__WHAT IS BEING ASKED__. For each entry below, please return its exact wording and leave out any picture.

(Web page revision data)
**********

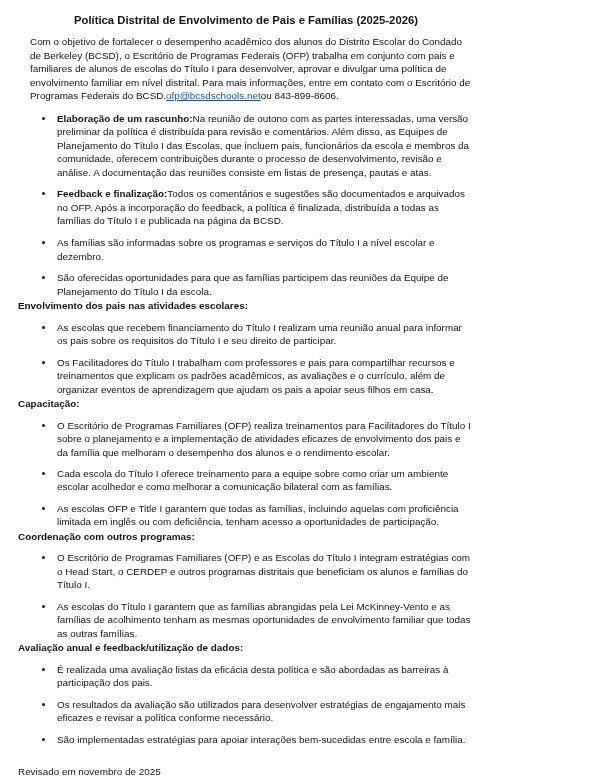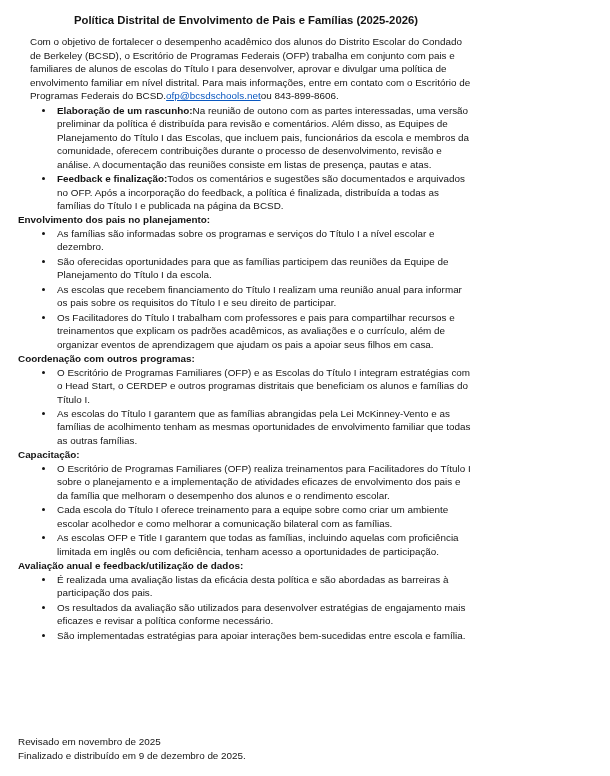"Elaboração de um rascunho:Na reunião" ul.bullets li { margin: 0 0 1px 0 -> 8px 0 1px 0 }
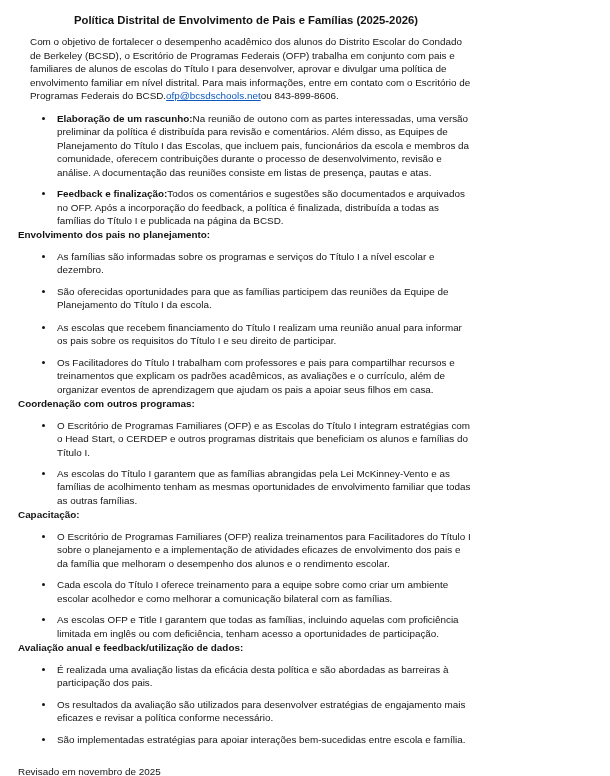"Envolvimento dos pais no planejamento:" div.heading { html: <div>Envolvimento dos pais no planejamento:</div> -> none }
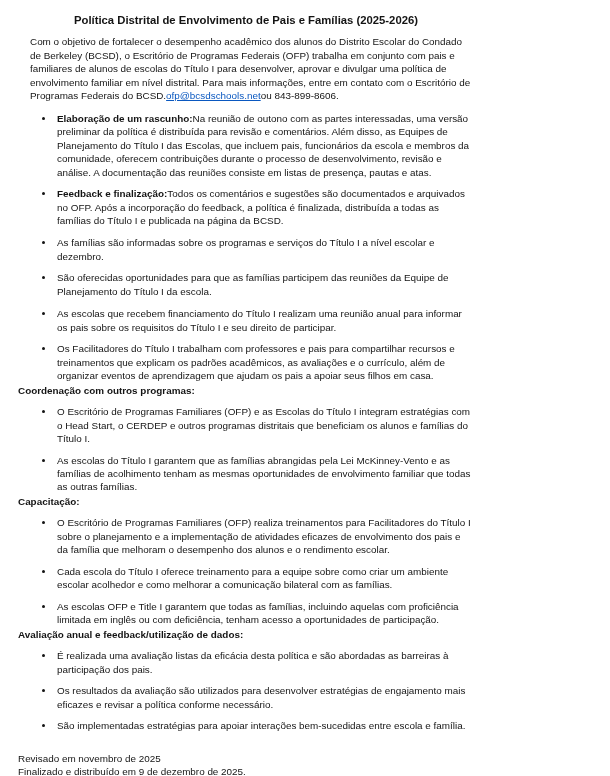"Envolvimento dos pais nas atividades" div.heading { html: none -> <div>Envolvimento dos pais nas atividades escolares:</div> }
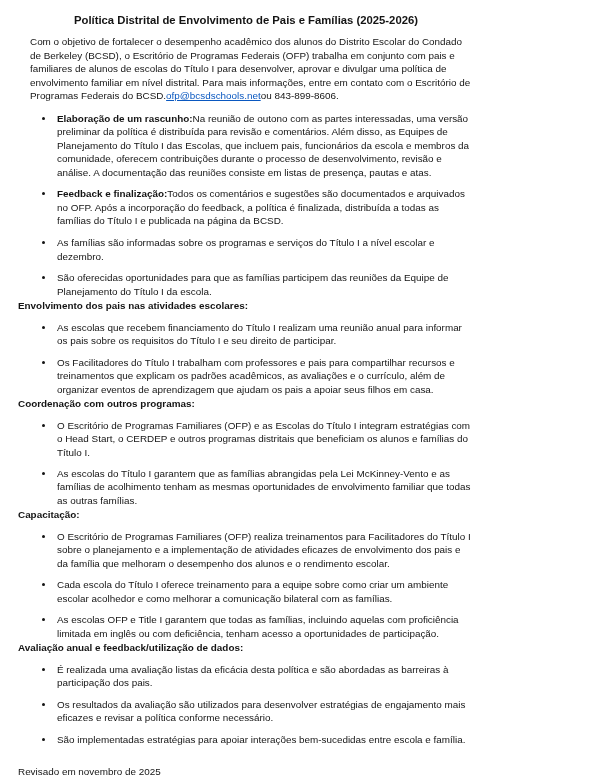"Coordenação com outros programas:" div.section { order: before "Capacitação:" -> after "Capacitação:" }
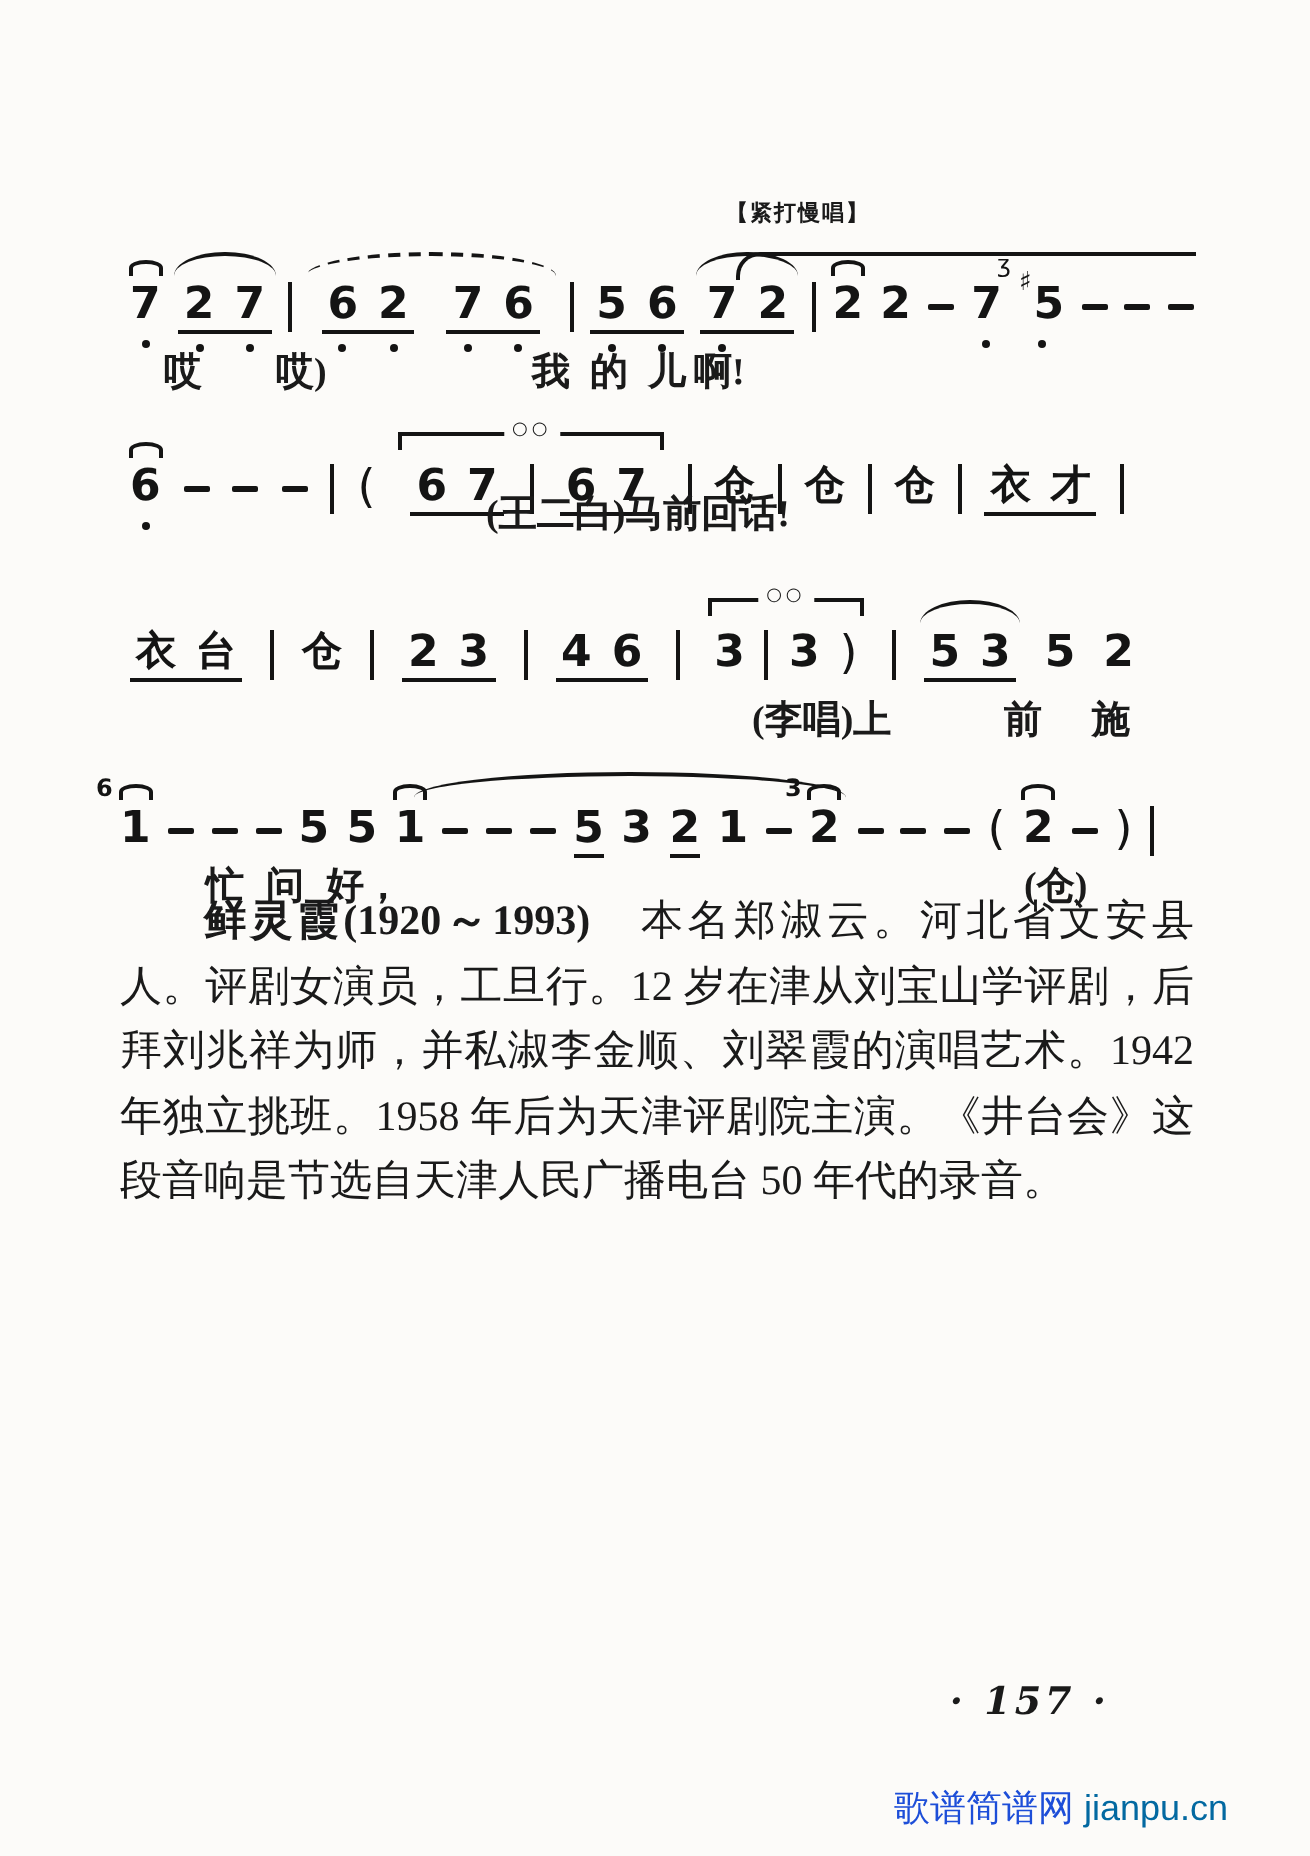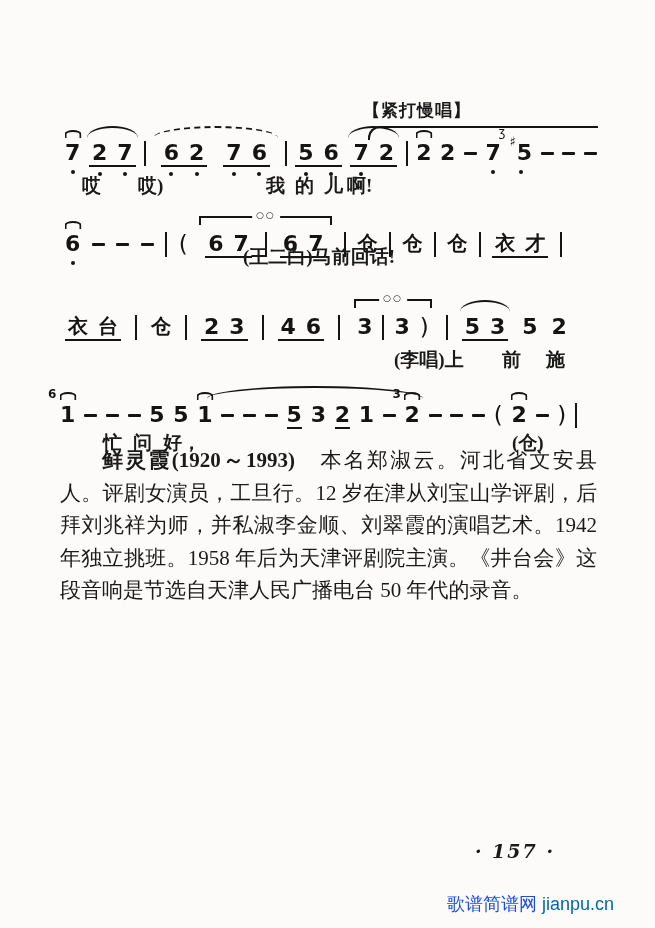"【紧打慢唱】" .banner { font-size: 17px -> 11px }
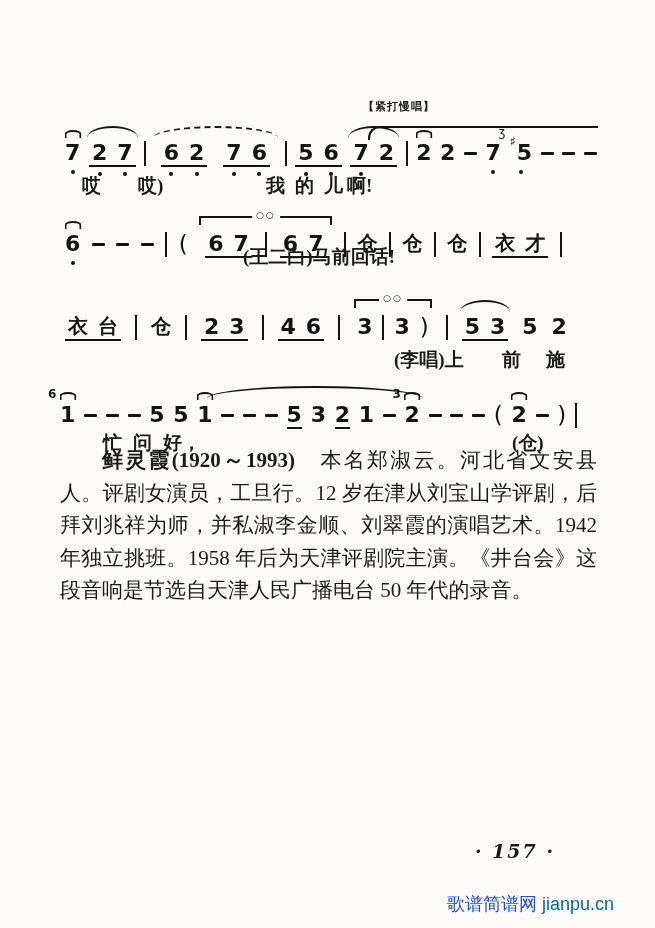"(李唱)上" span.lyr { left: 394px -> 376px }
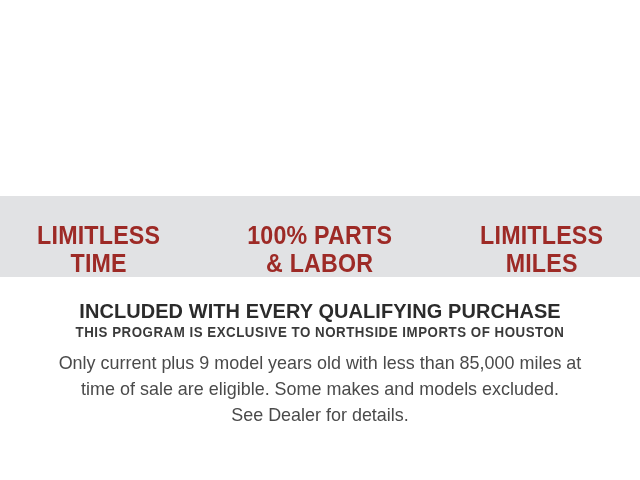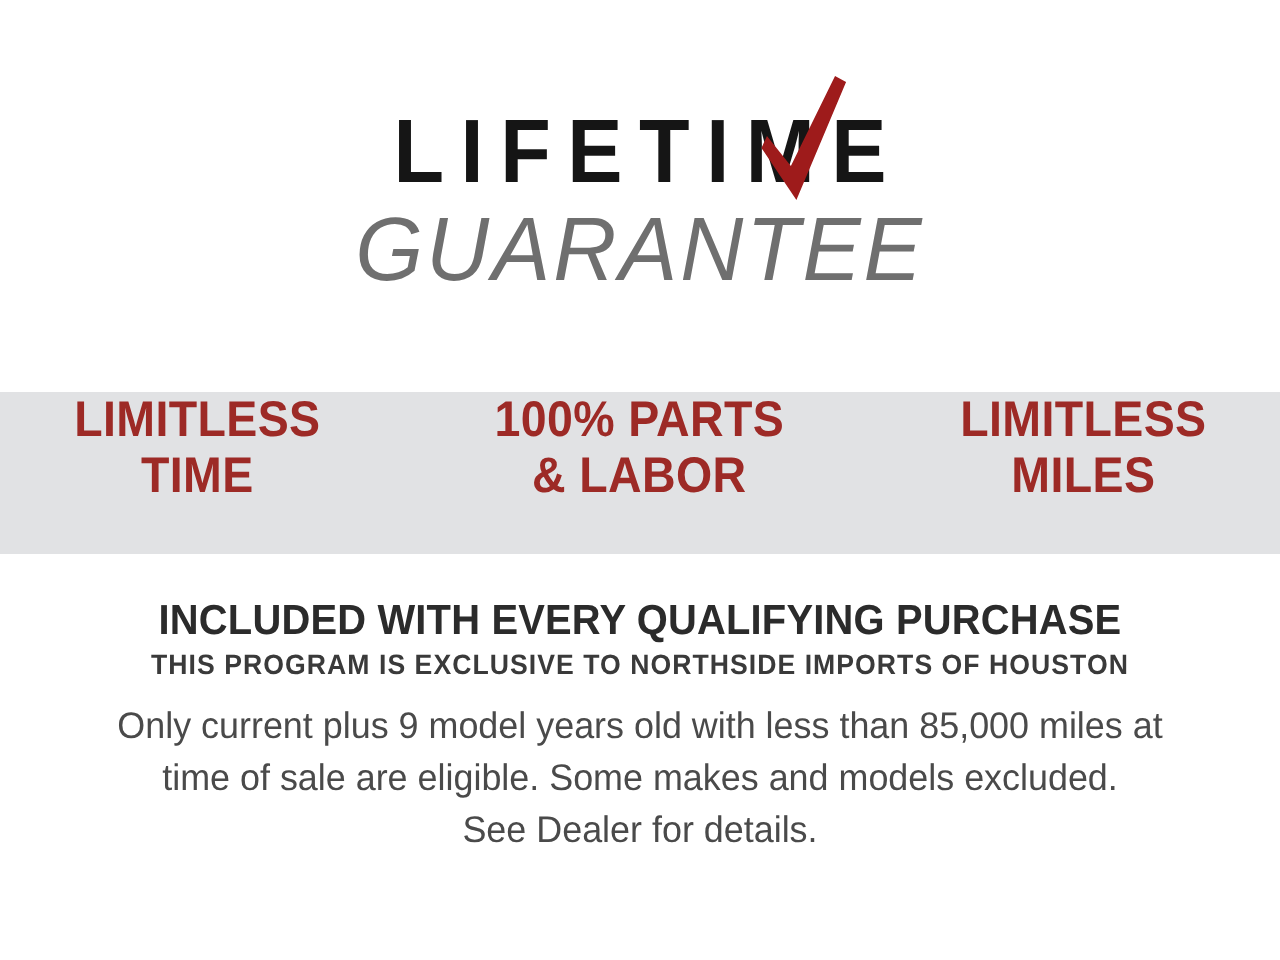"LIFETIME" div.hero { html: <div> <div> <span>LIFETIME</span> <svg> <path></path> </svg> </div> <div>GUARANTEE</div> </div> -> none }
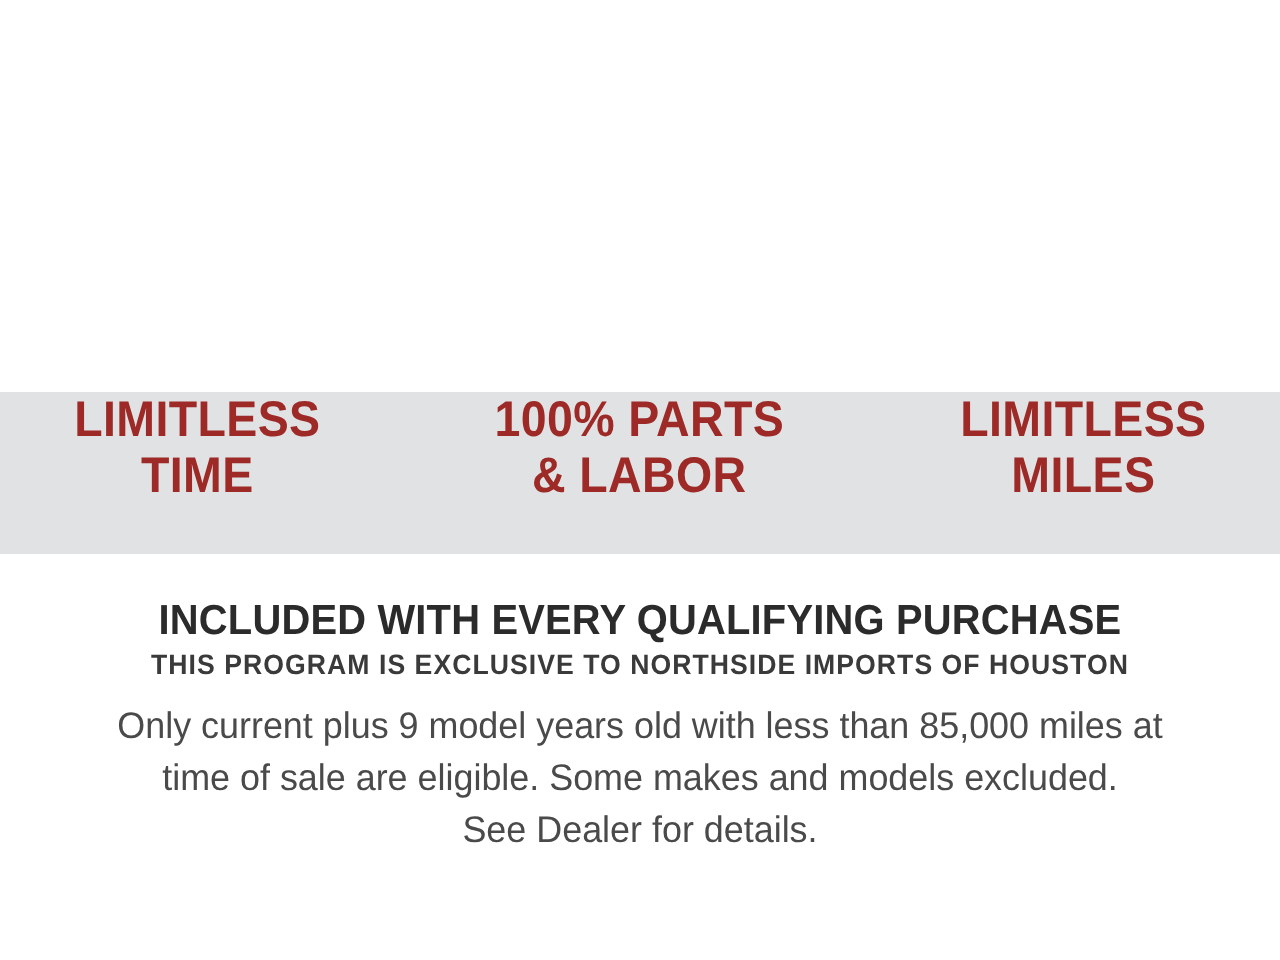"LIMITLESS" .band { align-items: flex-start -> flex-end }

**********

__EXERCISE RESULT__.
"Elaboração de um rascunho:Na reunião" ul.bullets li { margin: 0 0 1px 0 -> 8px 0 1px 0 }
"Envolvimento dos pais no planejamento:" div.heading { html: <div>Envolvimento dos pais no planejamento:</div> -> none }
"Envolvimento dos pais nas atividades" div.heading { html: none -> <div>Envolvimento dos pais nas atividades escolares:</div> }
"Coordenação com outros programas:" div.section { order: before "Capacitação:" -> after "Capacitação:" }
"【紧打慢唱】" .banner { font-size: 17px -> 11px }
"(李唱)上" span.lyr { left: 394px -> 376px }
"LIFETIME" div.hero { html: <div> <div> <span>LIFETIME</span> <svg> <path></path> </svg> </div> <div>GUARANTEE</div> </div> -> none }
"LIMITLESS" .band { align-items: flex-start -> flex-end }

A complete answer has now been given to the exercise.